Before and after images:
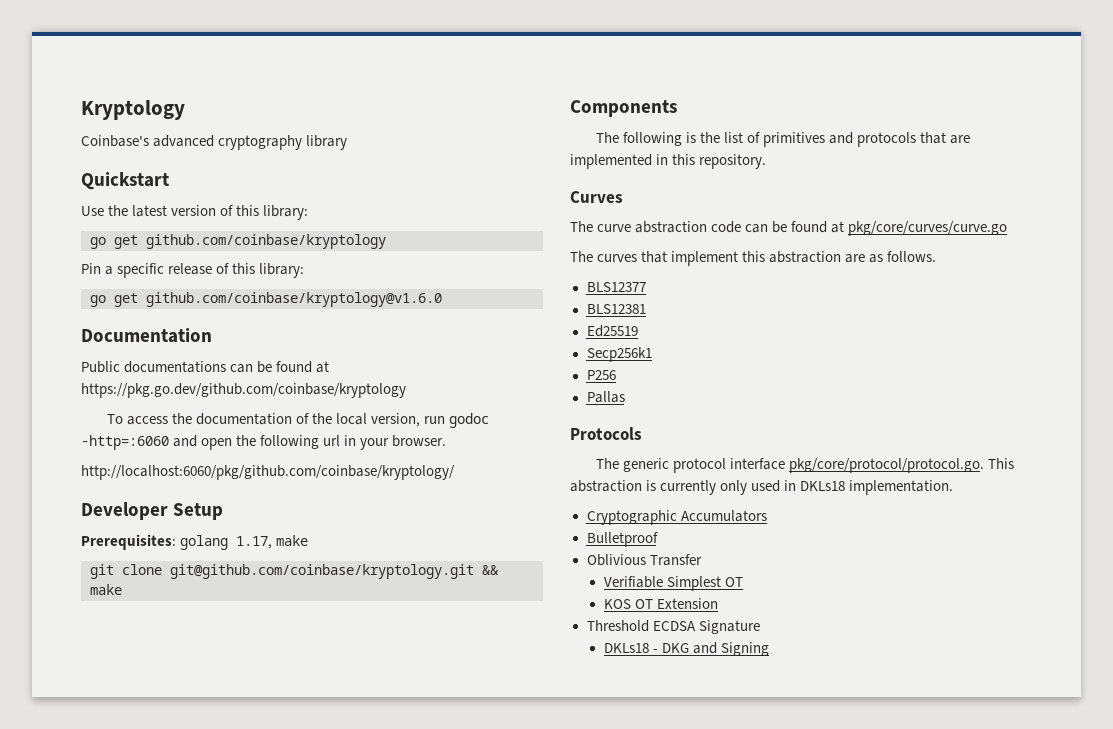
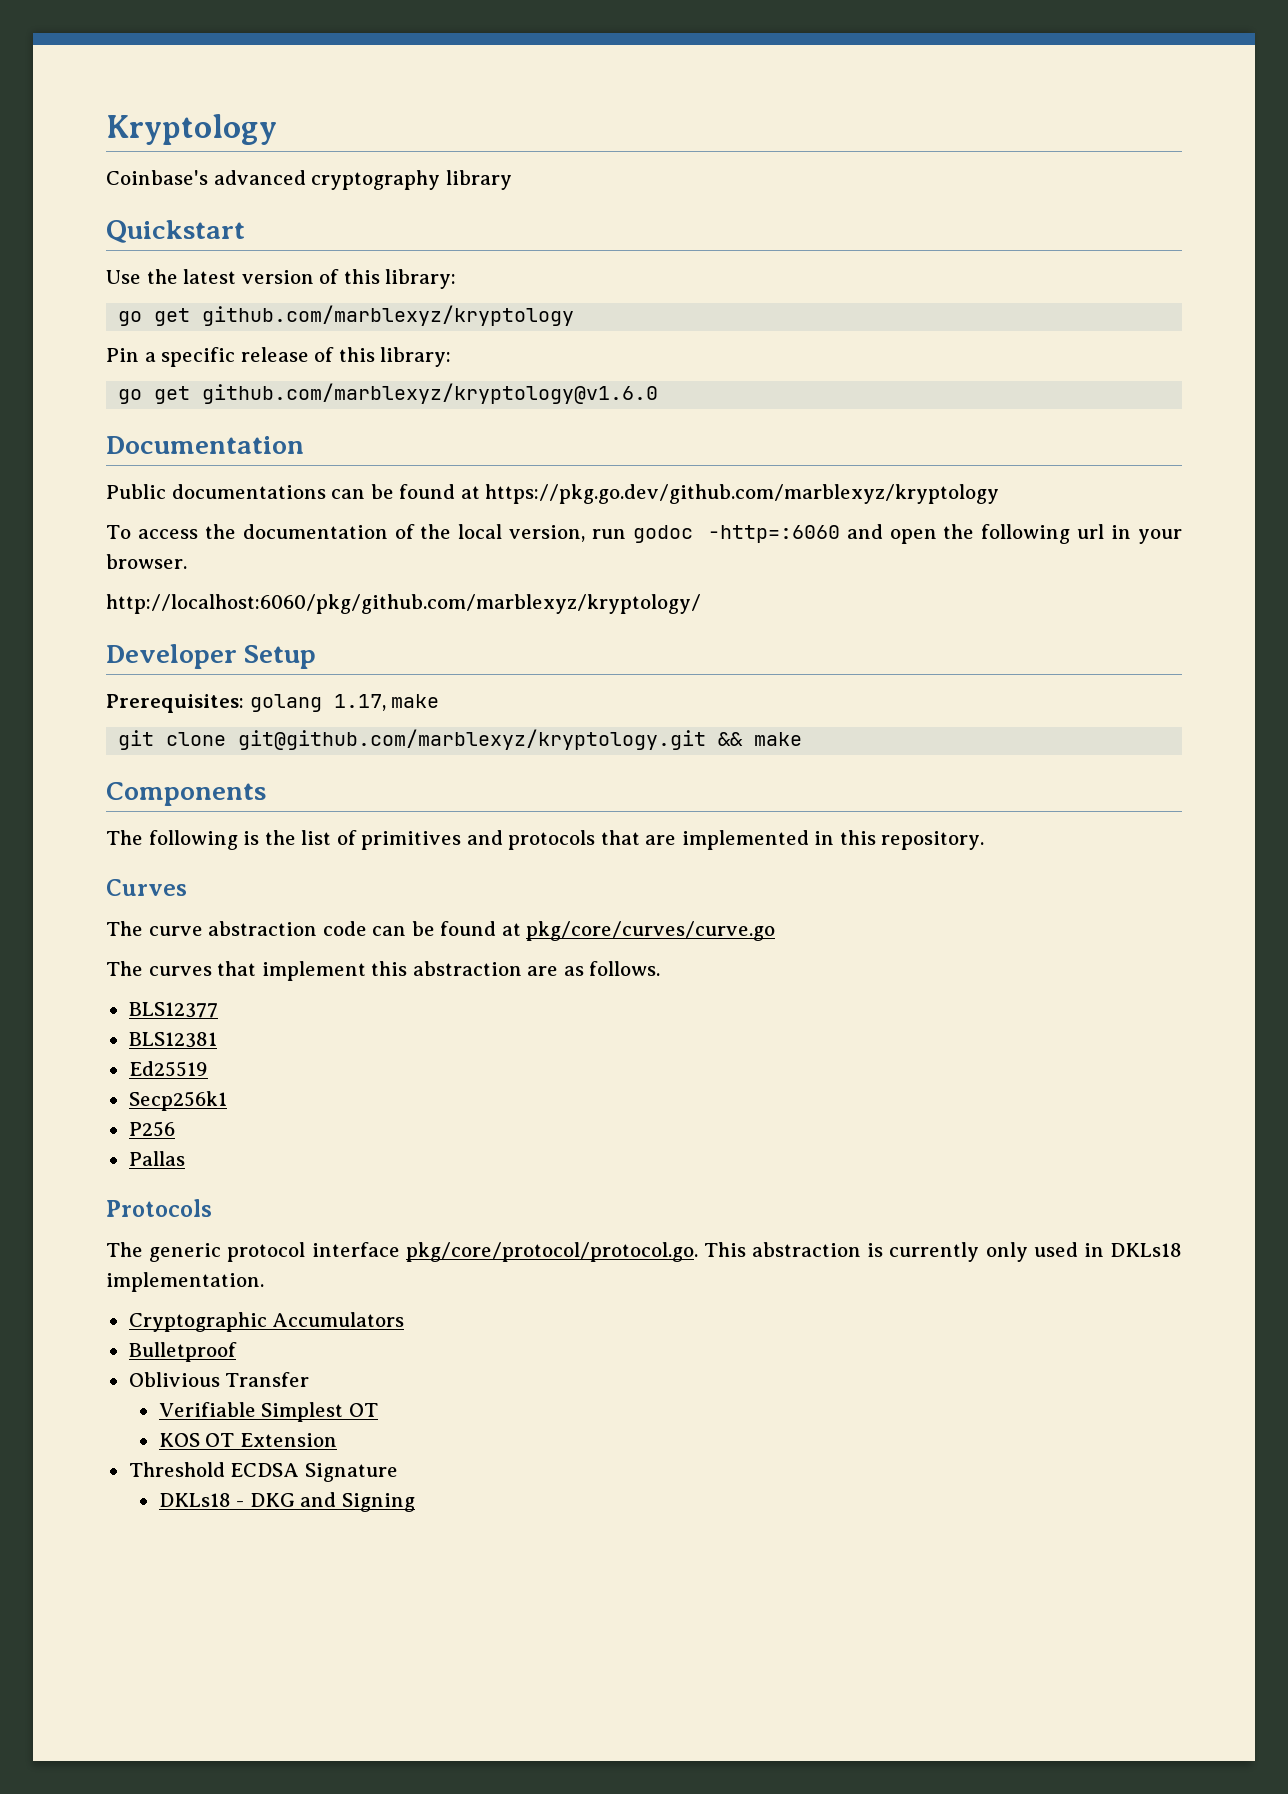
[146,234,386,249] github.com/coinbase/kryptology -> [202,305,575,326] github.com/marblexyz/kryptology
[146,292,442,307] github.com/coinbase/kryptology@v1.6.0 -> [202,383,659,404] github.com/marblexyz/kryptology@v1.6.0
[81,383,406,398] https://pkg.go.dev/github.com/coinbase/kryptology -> [485,484,1000,504] https://pkg.go.dev/github.com/marblexyz/kryptology
[81,465,455,480] http://localhost:6060/pkg/github.com/coinbase/kryptology/ -> [106,594,701,614] http://localhost:6060/pkg/github.com/marblexyz/kryptology/
[170,564,474,579] git@github.com/coinbase/kryptology.git -> [238,729,707,750] git@github.com/marblexyz/kryptology.git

Description of the task: Each entry above must be set down word for word; none of its pictures belong in the copy.

Solution:
[146,234,386,249] github.com/coinbase/kryptology -> [202,305,575,326] github.com/marblexyz/kryptology
[146,292,442,307] github.com/coinbase/kryptology@v1.6.0 -> [202,383,659,404] github.com/marblexyz/kryptology@v1.6.0
[81,383,406,398] https://pkg.go.dev/github.com/coinbase/kryptology -> [485,484,1000,504] https://pkg.go.dev/github.com/marblexyz/kryptology
[81,465,455,480] http://localhost:6060/pkg/github.com/coinbase/kryptology/ -> [106,594,701,614] http://localhost:6060/pkg/github.com/marblexyz/kryptology/
[170,564,474,579] git@github.com/coinbase/kryptology.git -> [238,729,707,750] git@github.com/marblexyz/kryptology.git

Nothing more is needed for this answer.